As Amanda later pointed out, “That’s why it’s all about having a full time nanny. If I had to travel with four children without help…well, I just know that will never happen.”
Saffy’s contribution to the conversation was: “I think people just adopt fully grown children. Preferably just as they’re about to be shipped off to boarding school.”
Meanwhile, back on BA11, I was stuck with the horror that came from sitting next to a mother whose four children had clearly never met an Asian mother with a rattan cane before.
“Are they going to remember the occasion?” I asked after a while of watching the child next to me alternate between screaming at the top of her lungs and chewing the inflight magazine.
“Who?”
“Your kids.
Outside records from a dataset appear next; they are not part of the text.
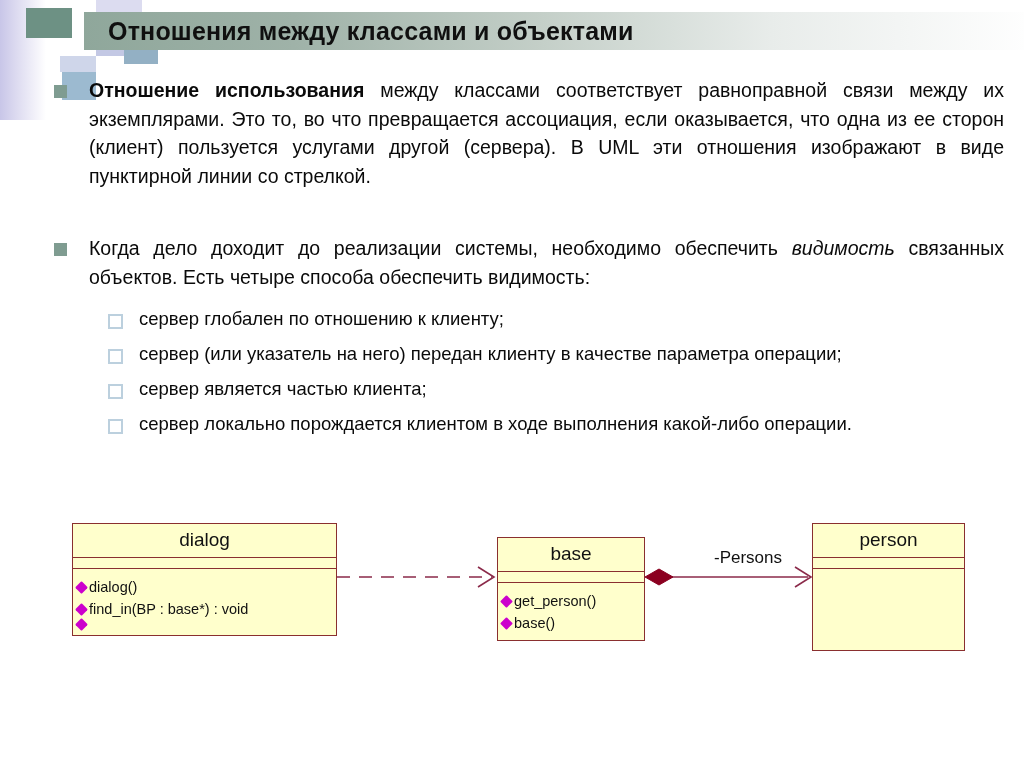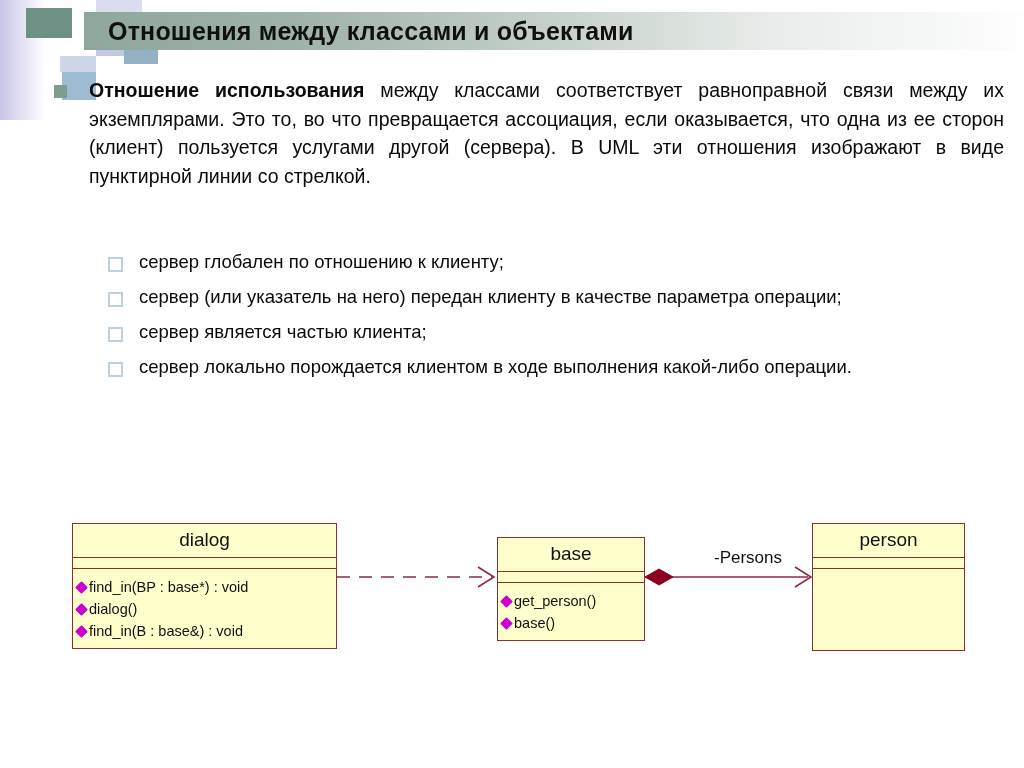--- a/index.html
+++ b/index.html
@@ -172,6 +172,10 @@
 
   <div class="para-gap"></div>
 
+  <div class="para-row">
+    <div class="bullet-sq"></div>
+    <div class="para-text"><span>Когда дело доходит до реализации системы, необходимо обеспечить </span><i>видимость</i><span> связанных объектов. Есть четыре способа обеспечить видимость:</span></div>
+  </div>
 
   <div class="sublist">
     <div class="sub-row">

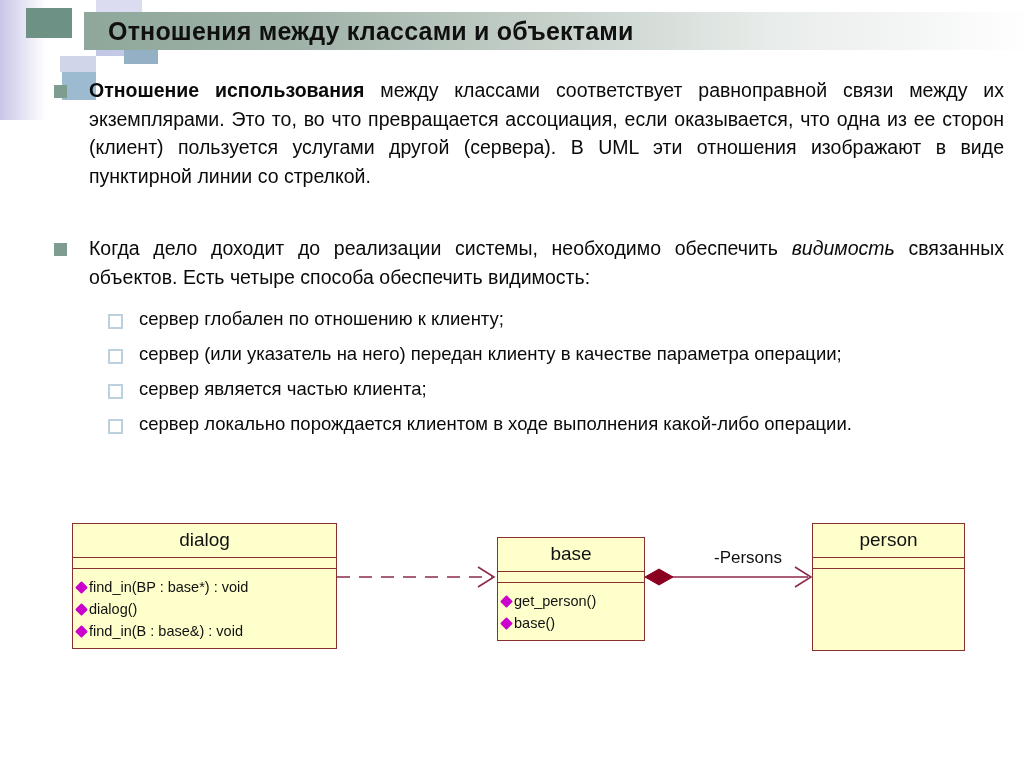--- a/index.html
+++ b/index.html
@@ -215,11 +215,11 @@
     <div class="uml-members">
       <div class="uml-member">
         <span class="diamond-mark"></span>
+        <span>dialog()</span>
+      </div>
+      <div class="uml-member">
+        <span class="diamond-mark"></span>
         <span>find_in(BP : base*) : void</span>
-      </div>
-      <div class="uml-member">
-        <span class="diamond-mark"></span>
-        <span>dialog()</span>
       </div>
       <div class="uml-member">
         <span class="diamond-mark"></span>

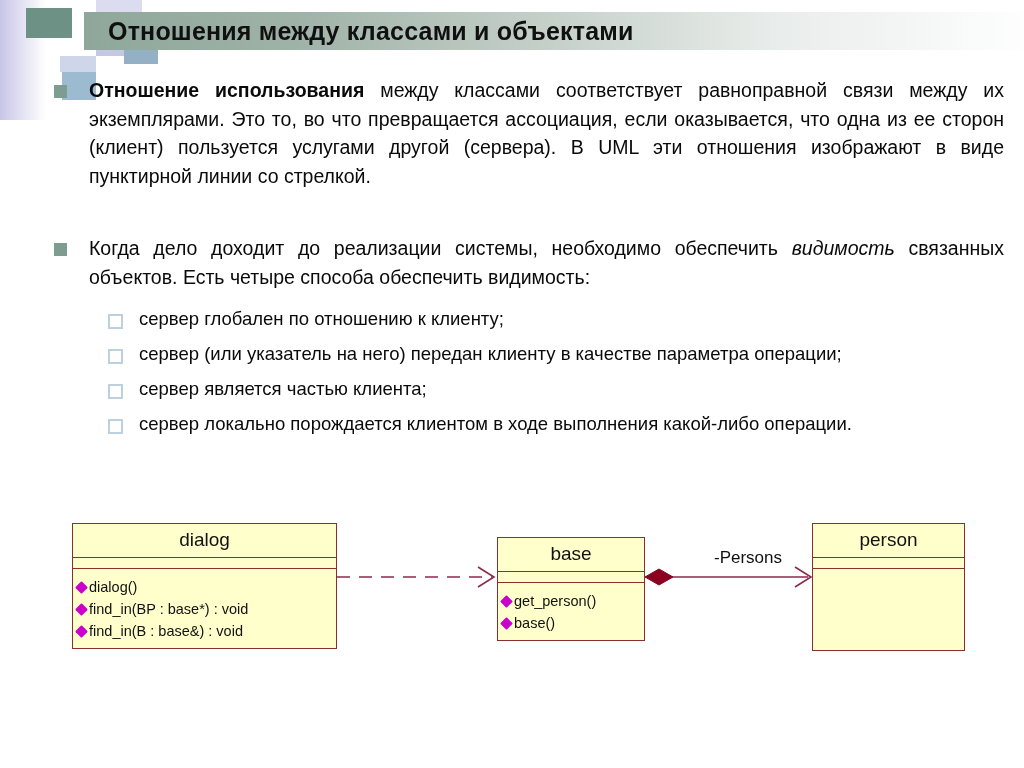--- a/index.html
+++ b/index.html
@@ -223,7 +223,6 @@
       </div>
       <div class="uml-member">
         <span class="diamond-mark"></span>
-        <span>find_in(B : base&amp;) : void</span>
       </div>
     </div>
   </div>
I read somewhere that children don’t form any long term memory till they’re about four.”
Her eyes narrowed. “I don’t get what you mean.”
I tilted my head and gave her my best Oprah frown. “Well, it’s just that… I mean, was there any point in them meeting their grandparents at this stage in their lives if they’re never going to remember it? Is it worth the effort?”
For the rest of the flight, every time she clambered over me to get to the toilet, I could tell my probing question was haunting her. Either that, or she was wishing there was some safe way she could push me off the plane.
But I didn’t care. And I still don’t. I paid good money to be on that flight. Children get to scream, throw up, cry and run up and down the aisle through the whole night. If I did the same thing, the crew would’ve sedated me and slapped on handcuffs; and once we’d landed, charge me with disorderly conduct. That’s just plain rude.

3 comments:

Sze Jia said...

I'm in a fit. hehehe This is sooo true!

Dee @ A Deecoded Life said...

you're so right. it's so not worth it.

Anonymous said...

totally agree with you. I have three fur-kids and if I had to take them on a plane they would have to travel in the hold, on many airlines. As they have the same mental age as a 2~3 year old human, I don't see why if they have to be stuck in the hold, the airlines can't do us all a favour and make parents stick their kids down there also.
On my recent flight to London, one family took up all the overhead space for two rows which caused chaos for everyone else.
Hope you weren't in 1st or biz class. People under 18 shouldn't be allowed in there.